Mark De Souza, international lab manager for the U.S. military HIV program, said that in one vaccine trial in Uganda, his staff screened out 58 per cent of potential participants because they had "abnormalities" based on the Western ranges. But when the volunteers were reassessed using values localized for the trial site, the screen-out rate was only 23 per cent, he said. "We were turning away heaps of healthy people," he said in a telephone interview from Bangkok.

There are genetic and environmental factors behind the differences. Compared with people in the West, Africans more commonly have parasites, or anemia, or some level of malaria exposure, which would cause them to test as unhealthy by the Western values even though they are well within the range of normal in their community, explained Pat Fast, the New York-based director of medical affairs for IAVI.

This does raise the question of whether the new reference ranges normalize conditions that are in fact the result of poor access to health care, a potential problem that all the researchers acknowledged, but they said the ranges are a first step toward improved care.

"Maybe if we completely revolutionized the health system, those values would be different," Dr.
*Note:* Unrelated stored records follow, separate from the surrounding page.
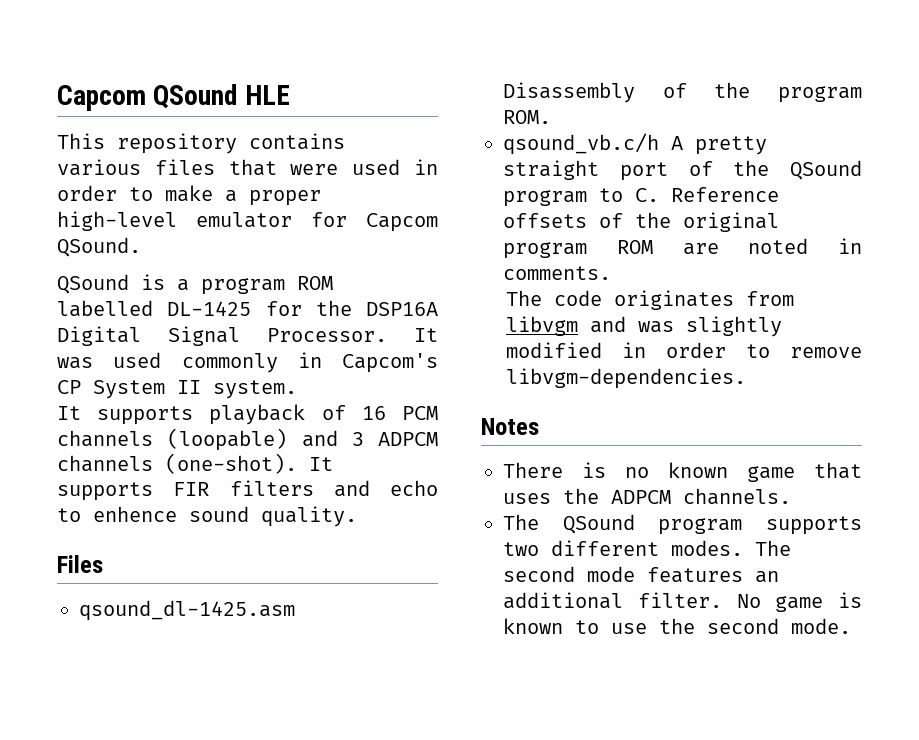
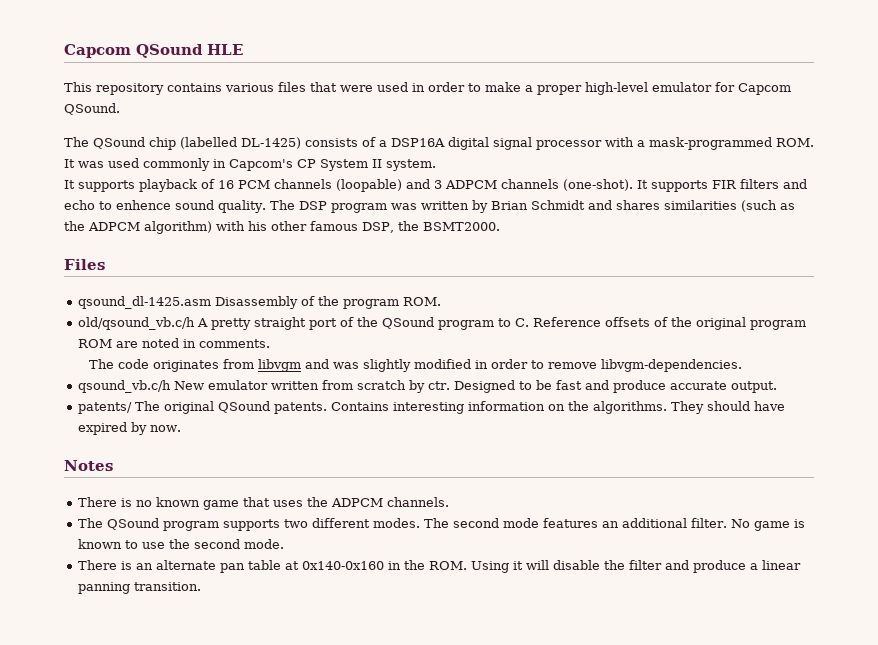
[57,274,333,295] [57,300,438,317] [57,326,387,346] QSound is a program ROM labelled DL-1425 for the DSP16A Digital Signal Processor. -> [64,137,814,150] The QSound chip (labelled DL-1425) consists of a DSP16A digital signal processor with a mask-programmed ROM.
(357, 516) none -> [269,200,795,213] [64,221,500,234] The DSP program was written by Brian Schmidt and shares similarities (such as the ADPCM algorithm) with his other famous DSP, the BSMT2000.
[503,133,659,155] qsound_vb.c/h -> [78,317,196,330] old/qsound_vb.c/h
(746, 378) none -> [78,380,778,393] [78,401,786,414] [78,422,182,435] // qsound_vb.c/h New emulator written from scratch by ctr. Designed to be fast and produce accurate output. // patents/ The original QSound patents. Contains interesting information on the algorithms. They should have expired by now.
(851, 626) none -> [78,560,802,573] [78,582,202,594] // There is an alternate pan table at 0x140-0x160 in the ROM. Using it will disable the filter and produce a linear panning transition.

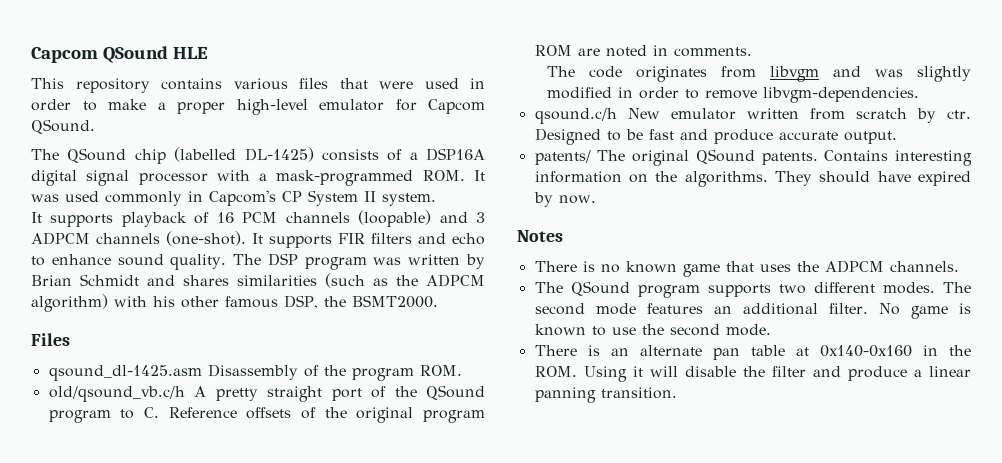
[116,200,171,210] enhence -> [51,254,111,265] enhance
[78,380,172,393] qsound_vb.c/h -> [534,108,617,124] qsound.c/h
Fast said. "But it's not within our power to do that ... these people are living their lives and I bet most of them could out-work me."

The goal is to find a vaccine that is safe for people in this environment, and so it is crucial to test in their environment, she said. "It's important as much as possible to shift our locus to the countries we are trying to develop the vaccine for, to shift the way we think, the way we measure."

The new reference ranges may prove particularly relevant to AIDS treatment. Access to anti-retroviral drugs is increasing rapidly in Africa, which is home to 75 per cent of people with HIV. Drawing on Western experience, African patients are typically told to start AIDS treatment when their CD4 count level - a measure of the immune system - drops below 200. But if "normal" is already lower, treatment should perhaps be starting sooner. "A small shift in that curve could really change when you start treatment," Dr. Fast said. "You have to understand the normal before you start to understand disease."